■ ACTIVITY:
Starting at the line that contains "top: 413px ->", return every line through the end of the data exactly, without pictures.

*** PROVIDED MATERIAL Section Begins ***

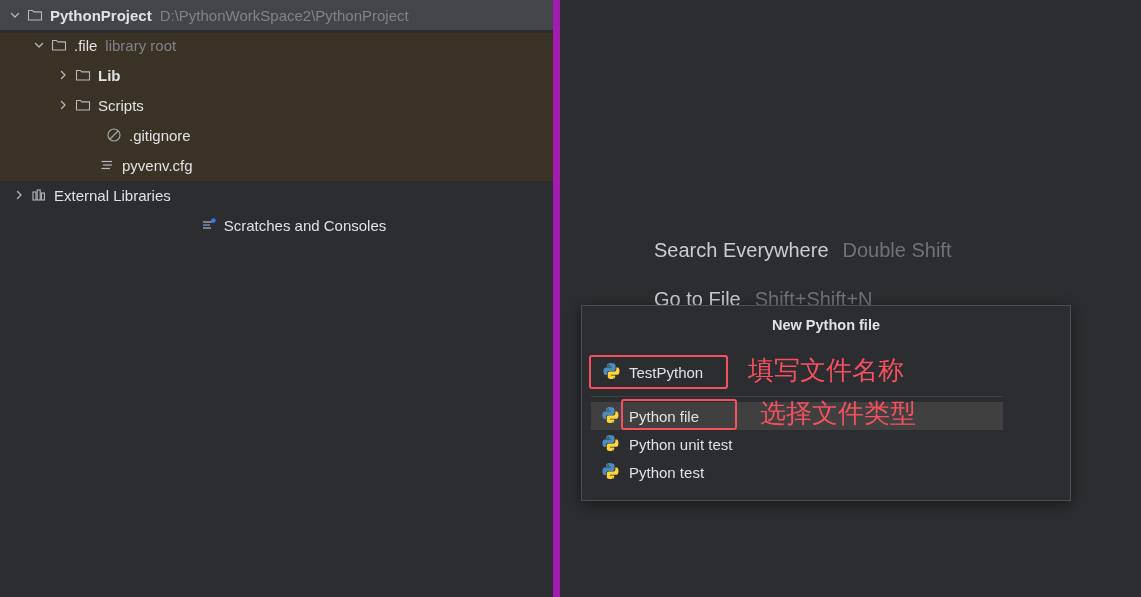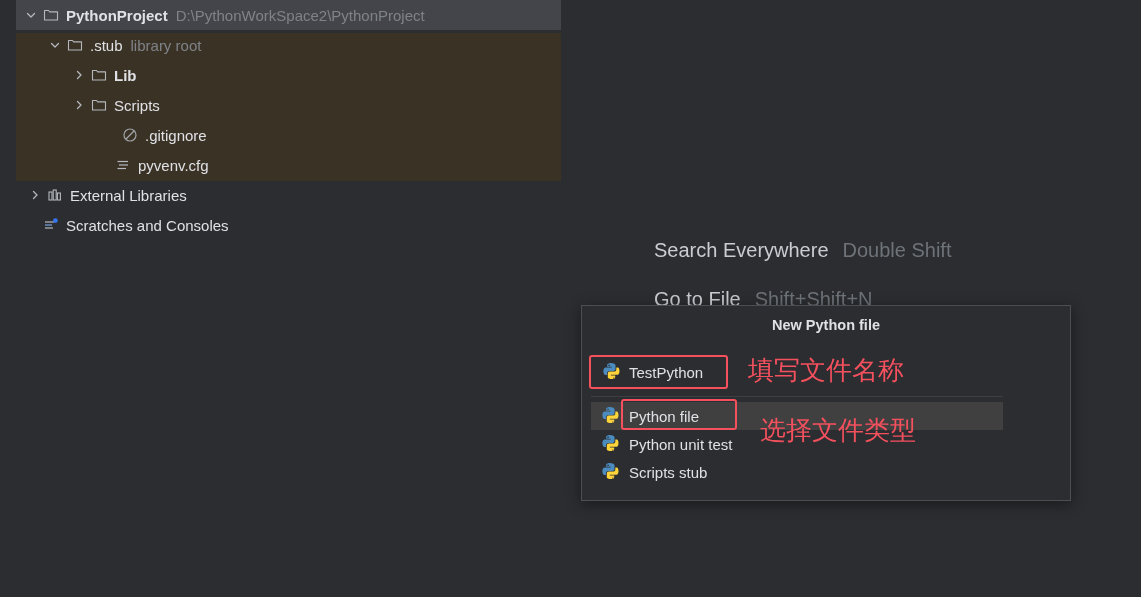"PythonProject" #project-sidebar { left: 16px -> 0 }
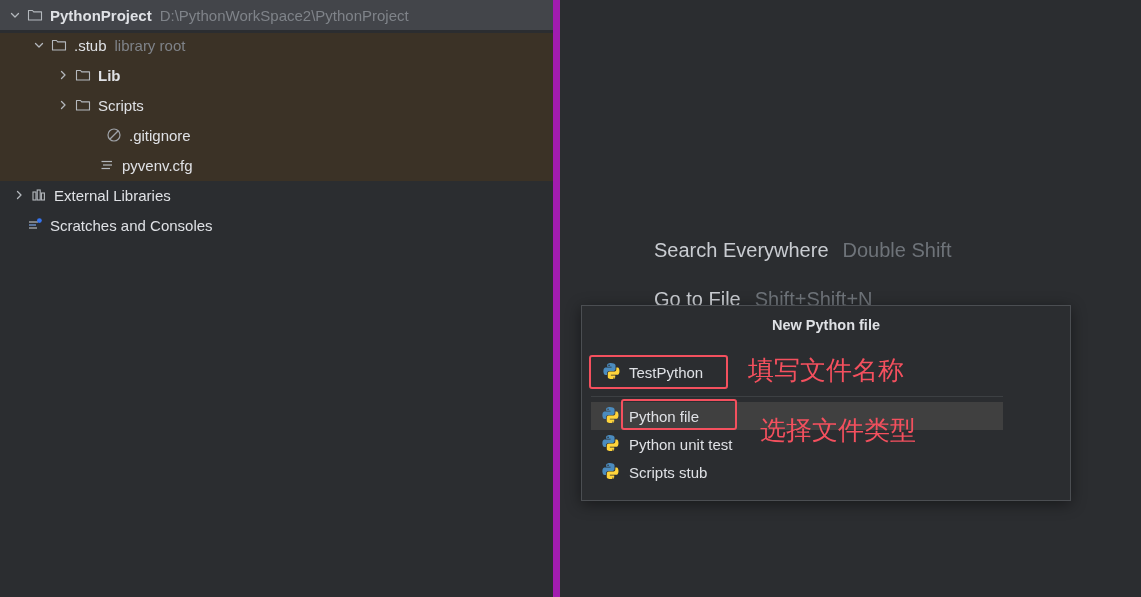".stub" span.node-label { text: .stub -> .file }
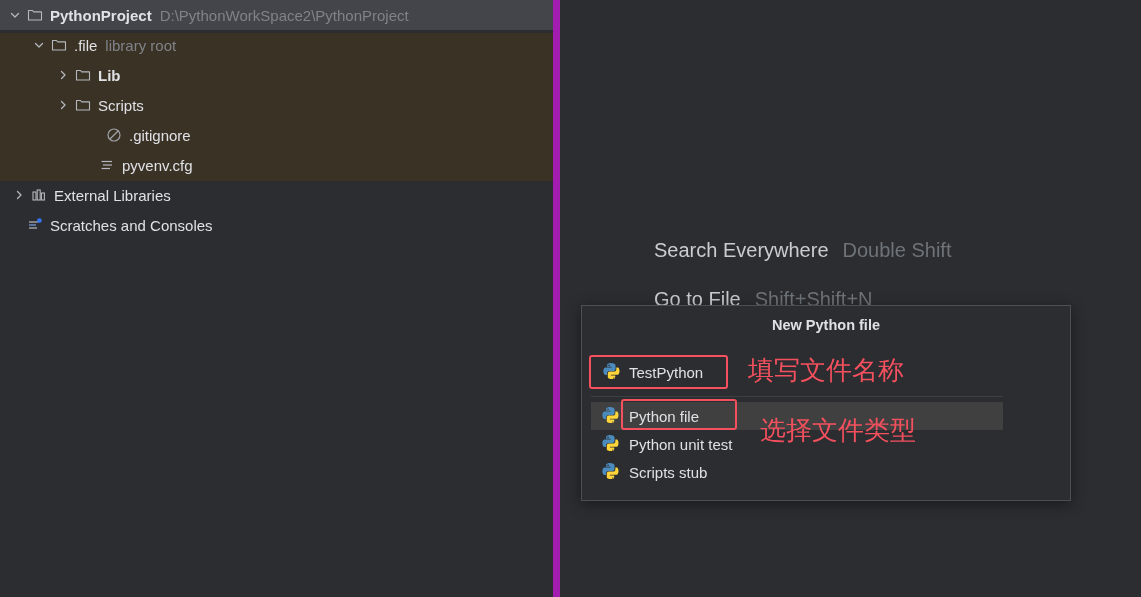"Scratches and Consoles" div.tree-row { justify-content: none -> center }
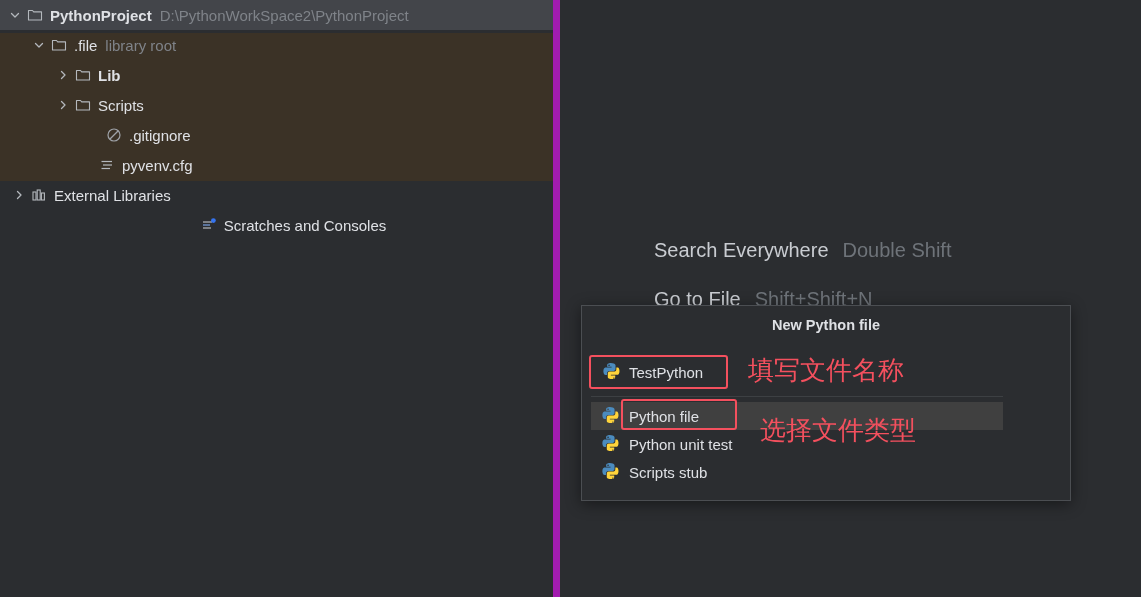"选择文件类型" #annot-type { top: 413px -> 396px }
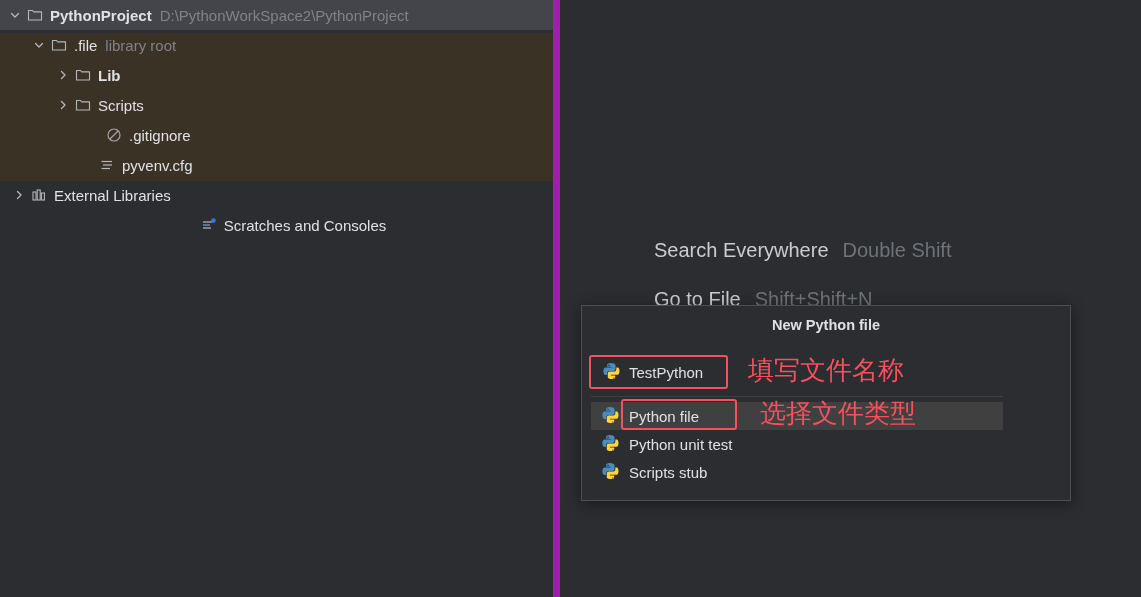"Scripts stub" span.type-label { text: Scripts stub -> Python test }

*** PROVIDED MATERIAL Section Ends ***

■ SOLUTION TO THIS PROBLEM:
"选择文件类型" #annot-type { top: 413px -> 396px }
"Scripts stub" span.type-label { text: Scripts stub -> Python test }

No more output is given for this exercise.